We have a song “Unconditional Love” as well. Then we go through the third section, which is overcoming. There’s songs like “Resilience” or “Courage” and then a composition called “Self-love,” which I feel loving yourself might be one of the hardest things to do. I’m still struggling with it. I’m trying to do it. I am going to do it. It might take me a second, but I’m in that direction and I felt that was a really important theme to end the album with.
AP: Do you see music visually when you’re creating it? Or do you see music as cinematic scenes in your mind?
MC: Yes. And this is so great that you mentioned the word cinematic because that was something really important for me. I really, I feel like every song by itself, is a little movie. I do hear the music, but I see it as well. I imagine myself going through it and it’s so great to hear that people are feeling that, and especially mentioning the word cinematic because that’s something that I was really trying to achieve.
AP: How big is being intentional in your work for you?

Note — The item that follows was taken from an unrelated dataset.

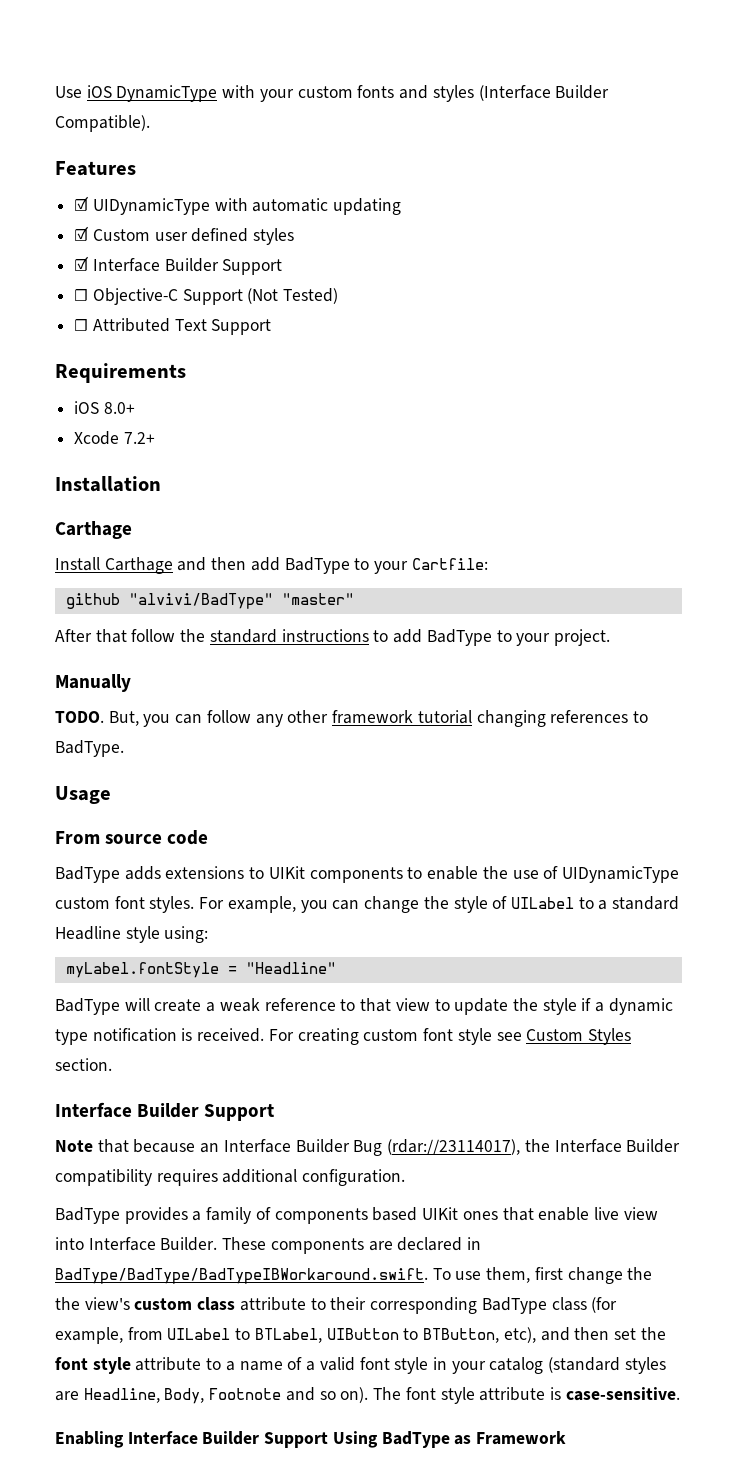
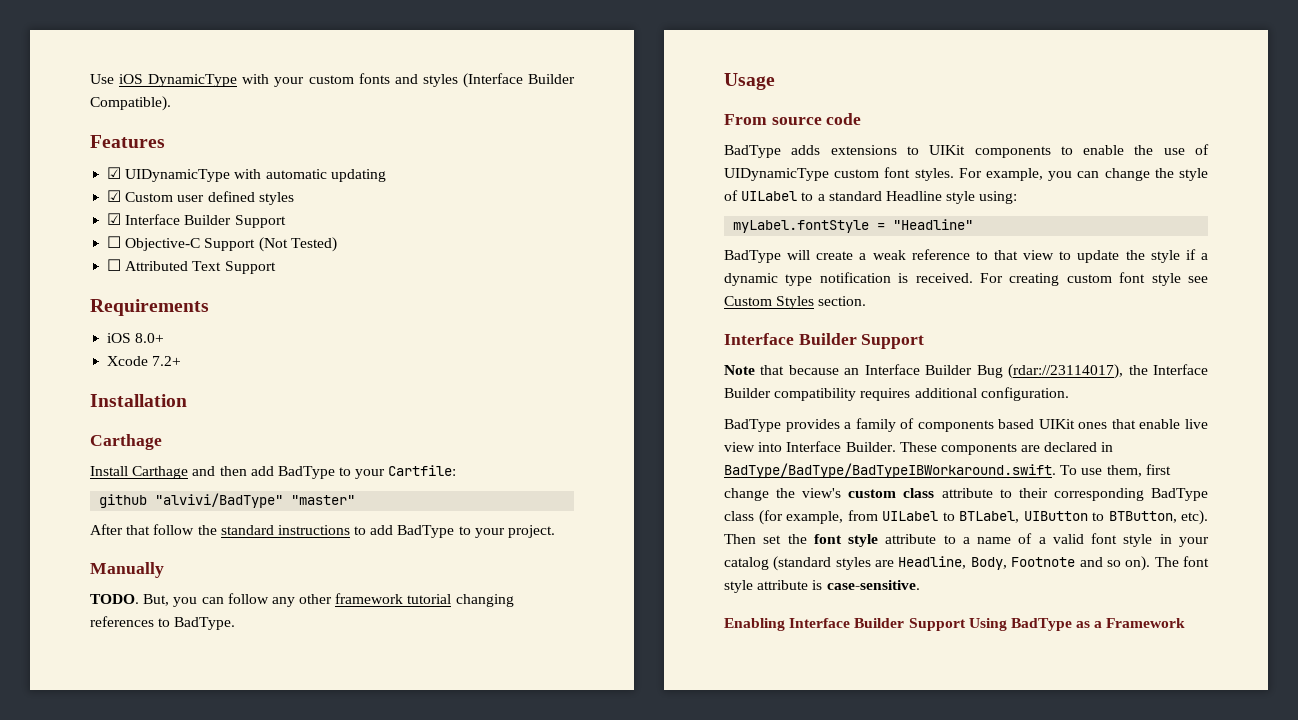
[55,1297,80,1310] the -> (796, 493) none
[503,1327,610,1343] etc), and then -> [1181,510,1208,525] [724,534,756,544] etc). Then
(472, 1440) none -> [1094,621,1103,628] a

MC: It’s one of the most important things, if not the most important thing because for me, music is like home somehow. I feel like maybe consciously or unconsciously.
AP: You have women like Meshell Ndegeocello and Esperanza Spalding on the album. What was it like working with them creatively or even spiritually?
MC: Working with Meshell was so inspiring. She’s such a special person and an artist, so it was really an honor to just have her blessing the album then with Esperanza as well. She appears in the first song, “This is My Hair”, which is actually kinda like a sample of an interview that I had with her a couple of years ago. Everybody on the album, like all the special guests, are family to me. People that I know and that they’re happy to help and support and always inspire me and, and guide me through, through this world.
AP: For any young Afro-Latina girl out there, what do you hope she feels when she listens to this project?
MC: Well, I hope that, when they listen to this project, it helps them to believe in themselves to know that anything they want to do, they can do it. I will tell them, don’t let anybody stop you.